Juiz que absolveu PMs de acusação de estupro em viatura será investigado por amizade com advogado de réu

Via @portalg1 | O juiz Ronaldo João Roth, do Tribunal de Justiça Militar, será investigado pela Procuradoria-Geral, do Ministério Público de São Paulo (MP-SP), por suposto favorecimento ao advogado José Miguel da Silva Junior, no caso em que dois policiais militares foram absolvidos da acusação de estupro dentro de uma viatura por uma jovem, de 21 anos, em Praia Grande, no litoral de São Paulo, em 2019 (relembre o caso aqui).

O G1 divulgou, com exclusividade, que uma denúncia chegou ao Ministério Público do Estado de São Paulo (MP-SP) em junho, mesmo mês da absolvição dos réus, apontando uma relação íntima de amizade entre o magistrado que julgou o caso e o advogado de um dos réus — o que, segundo advogados da seção de Ética da OAB e especialistas em direito militar, pode acarretar em suspeição do juiz no processo.
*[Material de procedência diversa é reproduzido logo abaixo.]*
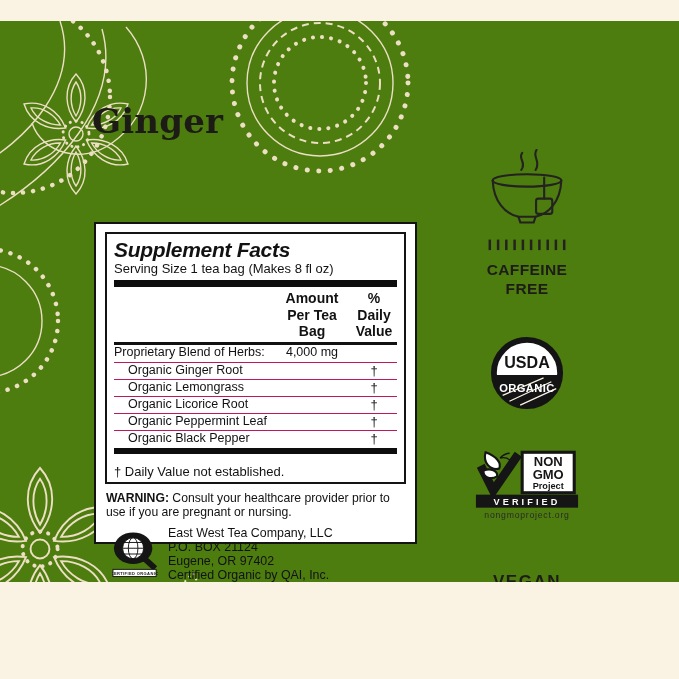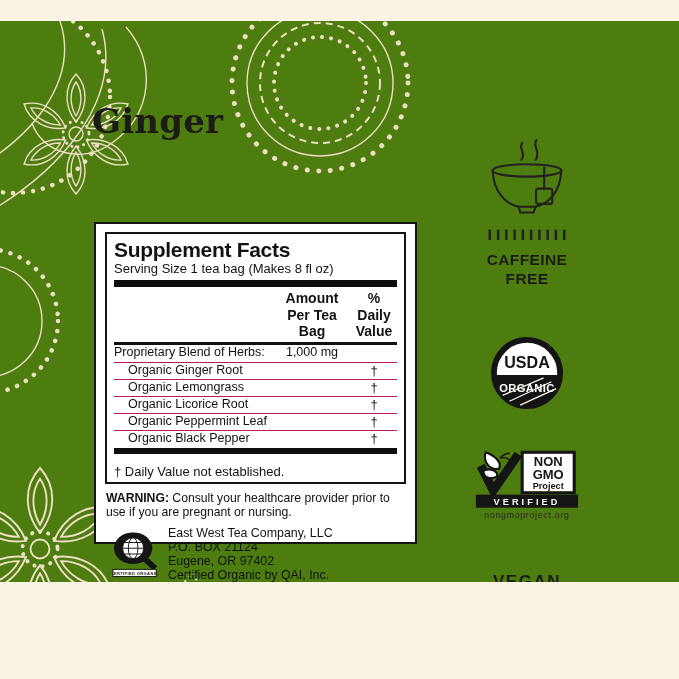--- a/index.html
+++ b/index.html
@@ -14,7 +14,7 @@
   .panel{position:absolute;left:94px;top:201px;width:323px;height:322px;background:#fff;
     border:2px solid #141414;box-sizing:border-box;z-index:2;color:#121212;}
   .sf-box{margin:8px 9px 0;border:2px solid #141414;padding:4px 7px 4px;box-sizing:border-box;}
-  .sf-title{font-size:21px;font-weight:bold;letter-spacing:-.3px;line-height:23px;}
+  .sf-title{font-size:21px;font-weight:bold;letter-spacing:-.3px;line-height:23px;font-style:italic;}
   .sf-serving{font-size:13px;line-height:16px;}
   .bar-thick{height:7px;background:#0d0d0d;margin-top:3px;}
   .bar-mid{height:6px;background:#0d0d0d;margin-top:1px;}

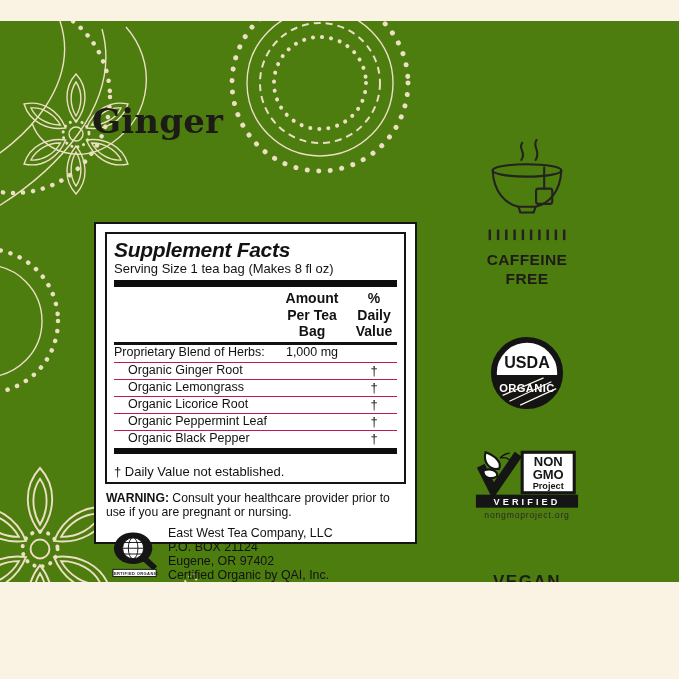--- a/index.html
+++ b/index.html
@@ -37,7 +37,7 @@
 
   
   .badge-col-item{position:absolute;left:452px;width:150px;text-align:center;z-index:2;color:#1d1c17;}
-  .caffeine-block{top:118px;}
+  .caffeine-block{top:128px;}
   .caffeine-text{margin-top:4px;font-size:15.5px;font-weight:bold;letter-spacing:.4px;line-height:19px;}
   .usda-block{top:314px;}
   .nongmo-block{top:429px;}

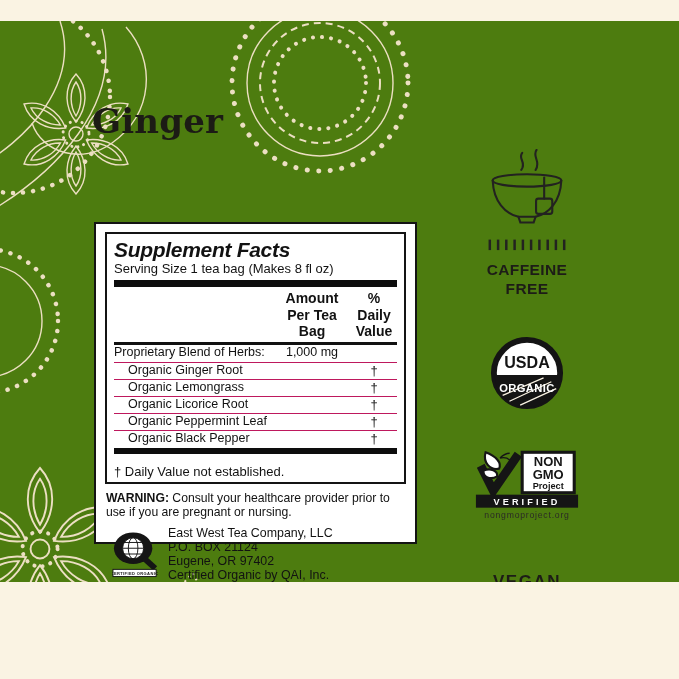--- a/index.html
+++ b/index.html
@@ -169,7 +169,7 @@
       </div>
       <div class="sf-row">
         <div class="name">Proprietary Blend of Herbs:</div>
-        <div class="amt-cell">1,000 mg</div>
+        <div class="amt-cell">4,000 mg</div>
         <div class="dv-cell"></div>
       </div>
       <div class="sf-row">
A denúncia da relação dos dois, segundo o MP-SP, foi encaminhada à Promotoria de Justiça Militar, à Corregedoria do Tribunal de Justiça Militar e à Procuradoria-Geral de Justiça, que solicitou ao Órgão Especial do Tribunal de Justiça do Estado de São Paulo para investigar o caso. O despacho foi assinado pelo desembargador Cláudio Godoy na quinta-feira (9).
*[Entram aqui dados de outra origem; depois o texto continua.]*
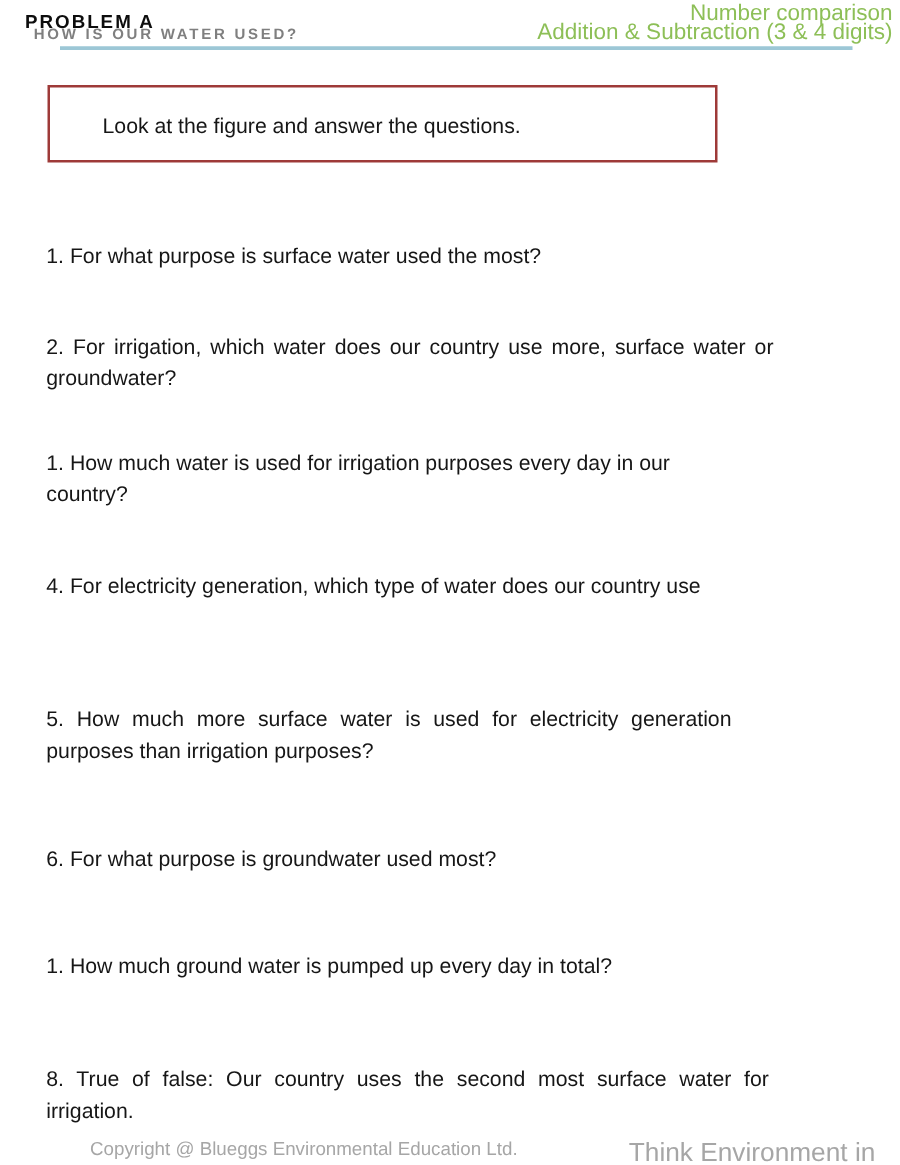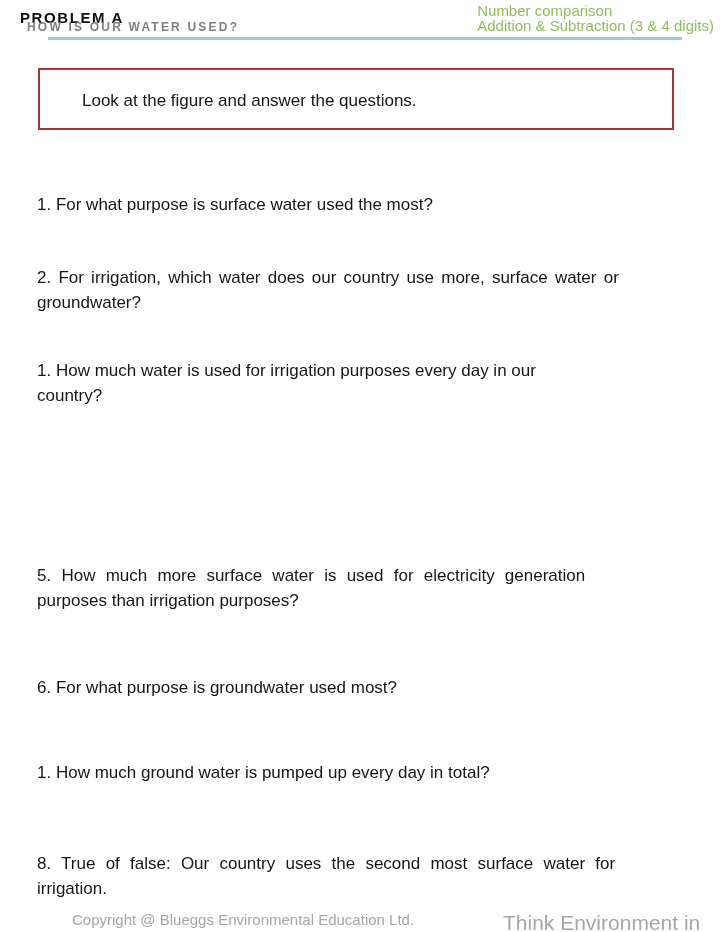--- a/index.html
+++ b/index.html
@@ -41,7 +41,8 @@
   .hdr-topic{
     position:absolute;
     right:6px; top:3px;
-    font-size:15px;
+    text-align:right;
+    font-size:18px;
     line-height:15px;
     color:var(--accent-green);
   }

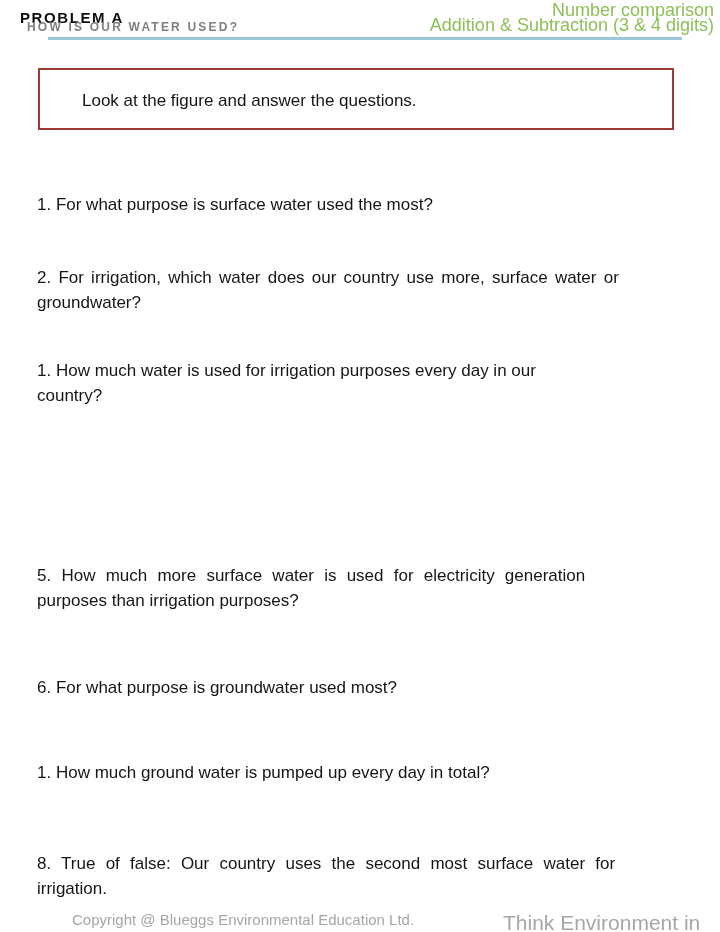--- a/index.html
+++ b/index.html
@@ -55,7 +55,7 @@
   .instruction-box{
     position:absolute;
     left:38px; top:68px;
-    width:636px; height:62px;
+    width:536px; height:62px;
     border:2px solid var(--box-red);
     background:#ffffff;
   }

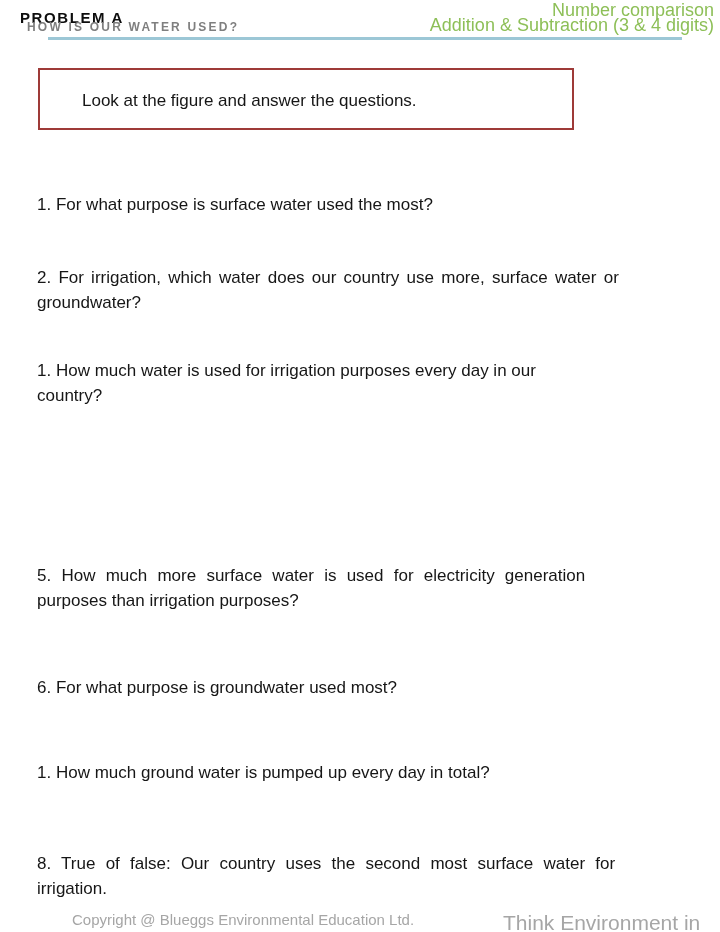--- a/index.html
+++ b/index.html
@@ -126,6 +126,7 @@
   </div>
 
   <div class="question q4">
+    <span class="qline">4. For electricity generation, which type of water does our country use</span>
   </div>
 
   <div class="question q5">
No pedido de instauração do procedimento investigatório, o Procurador de Justiça Mario Antonio de Campos Tebet aponta que o advogado não aparenta ter proximidade com nenhum outro magistrado sem ser Roth.

"Nas redes sociais de Jose Miguel, não se identificou nenhuma publicação indicativa de proximidade pessoal nos últimos dois anos com nenhum outro Magistrado, de nenhuma seara (Justiça Comum ou Justiça Militar), que não seja o Dr. Ronaldo Roth", escreveu o procurador.
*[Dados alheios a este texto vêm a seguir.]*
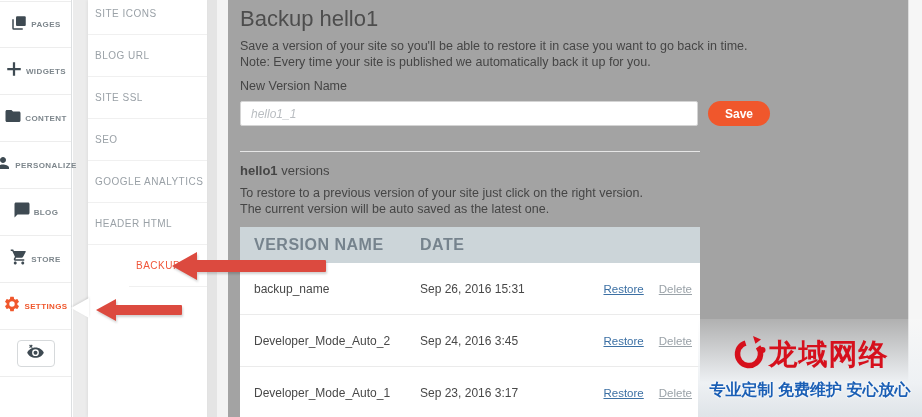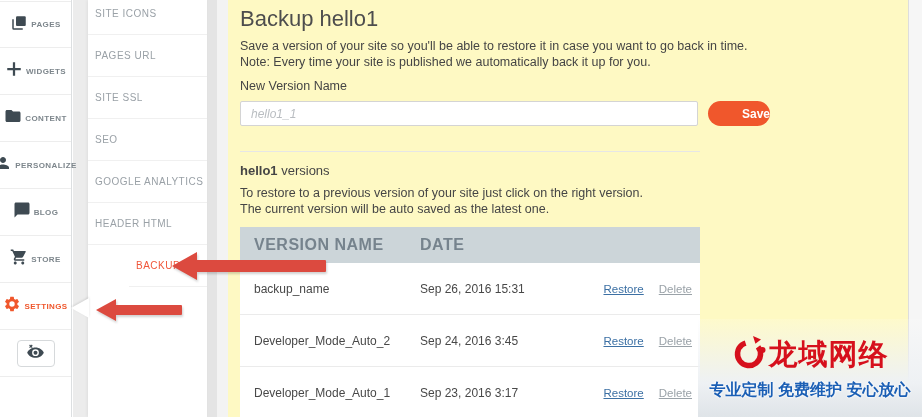--- a/index.html
+++ b/index.html
@@ -40,7 +40,7 @@
   .gap2{ position:absolute; left:217px; top:0; width:11px; height:417px; background:#f3f3f3; z-index:1;}
 
   
-  .main{ position:absolute; left:228px; top:0; width:680px; height:417px; background:#fef9c3; }
+  .main{ position:absolute; left:228px; top:0; width:680px; height:417px; background:#a3a3a3; }
   .page-title{ position:absolute; left:12px; top:6px; font-size:22px; font-weight:400; color:#4d4d4d; }
   .desc{ position:absolute; left:12px; top:39px; font-size:12.5px; line-height:15.5px; color:#454545; }
   .field-label{ position:absolute; left:12px; top:79px; font-size:12.5px; color:#454545; }

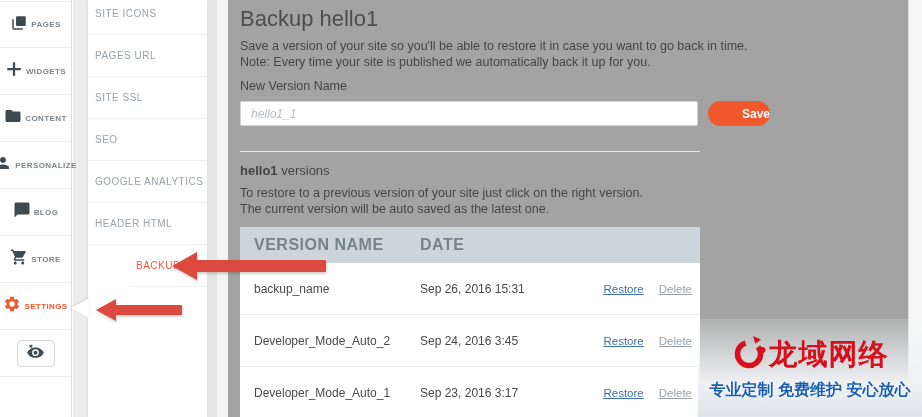--- a/index.html
+++ b/index.html
@@ -170,7 +170,7 @@
 
   <aside class="settings-panel">
     <div class="menu-item">SITE ICONS</div>
-    <div class="menu-item">PAGES URL</div>
+    <div class="menu-item">BLOG URL</div>
     <div class="menu-item">SITE SSL</div>
     <div class="menu-item">SEO</div>
     <div class="menu-item">GOOGLE ANALYTICS</div>

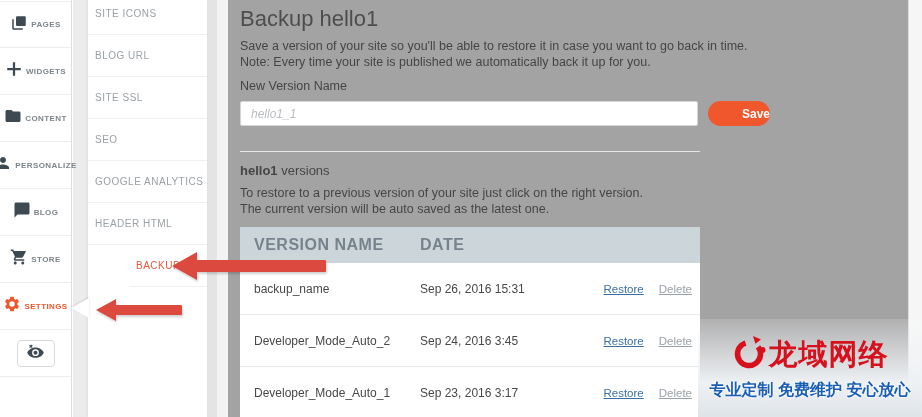--- a/index.html
+++ b/index.html
@@ -49,7 +49,7 @@
     font-size:12px; color:#555; font-family:"Liberation Sans","DejaVu Sans",sans-serif; outline:none; }
   .version-input::placeholder{ font-style:italic; color:#b9bdc1; }
   .save-btn{ width:62px; height:25px; border:none; border-radius:13px; background:#f0572c; color:#fff;
-    font-size:12px; font-weight:bold; cursor:pointer; font-family:"Liberation Sans","DejaVu Sans",sans-serif;text-align:right; }
+    font-size:12px; font-weight:bold; cursor:pointer; font-family:"Liberation Sans","DejaVu Sans",sans-serif; }
   .divider{ position:absolute; left:12px; top:151px; width:460px; border:none; border-top:1px solid #e6e6e6; }
   .versions-title{ position:absolute; left:12px; top:163px; font-size:13px; font-weight:400; color:#454545; }
   .versions-title .site{ font-weight:bold; }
Ainda, ele apontou que o magistrado interage com as publicações do advogado, "inclusive com aplausos em publicação de notícia de absolvição em caso de atuação do referido advogado".

O Código de Processo Civil diz que o juiz tem que se declarar impedido se for amigo do advogado das partes. Já o Código de Processo Militar, apenas se for amigo de uma das partes.

O Código de Processo Civil: Art. 145 diz que "há suspeição do juiz: I - amigo íntimo ou inimigo de qualquer das partes ou de seus advogados". E Código de Processo Penal Militar: Art. 38 diz que "o juiz dar-se-á por suspeito e, se o não fizer, poderá ser recusado por qualquer das partes: a) se for amigo íntimo ou inimigo de qualquer delas".

Em nota, o juiz afirma que “nada fez de errado, muito menos cometeu crime. E que o fato será apurado regularmente pelas instâncias constitucionais”. A reportagem também tentou contato com o advogado José Miguel, mas não teve resposta.

Sentença pode ser anulada

Foi Roth quem decidiu pela absolvição dos policiais militares com relação ao crime sexual, e entendeu que houve sexo consensual. Segundo ele, a vítima "nada fez para se ver livre da situação", e "não resistiu ao sexo".

Sêmen foi encontrado na viatura que estava em movimento e com giroflex ligado. O celular da jovem também foi achado no carro. Ela disse que foi obrigada a fazer sexo vaginal e oral.

Caso o inquérito conclua que o juiz Roth favoreceu o advogado, poderá ser determinada a suspeição do magistrado e a sentença que absolveu a dupla de policiais militares da acusação de estupro pode ser anulada e submetida a um novo julgamento, com outro juiz. É o que explica Maurício Zanoide de Moraes, professor de processo penal da Universidade de São Paulo (USP) e advogado criminalista.

Trabalho juntos e fotos em redes sociais

A denúncia foi protocolada na Ouvidoria do MP no dia 25 de junho, e encaminhada no dia 29 do mesmo mês para a Promotoria de Justiça Militar. Segundo apurado pelo G1, o magistrado e o advogado trabalham juntos na Escola de Direito Militar (EPD) de São Paulo. O juiz Roth é coordenador do curso de pós-graduação em Direito Militar, enquanto o advogado José Miguel é um dos professores do mesmo curso.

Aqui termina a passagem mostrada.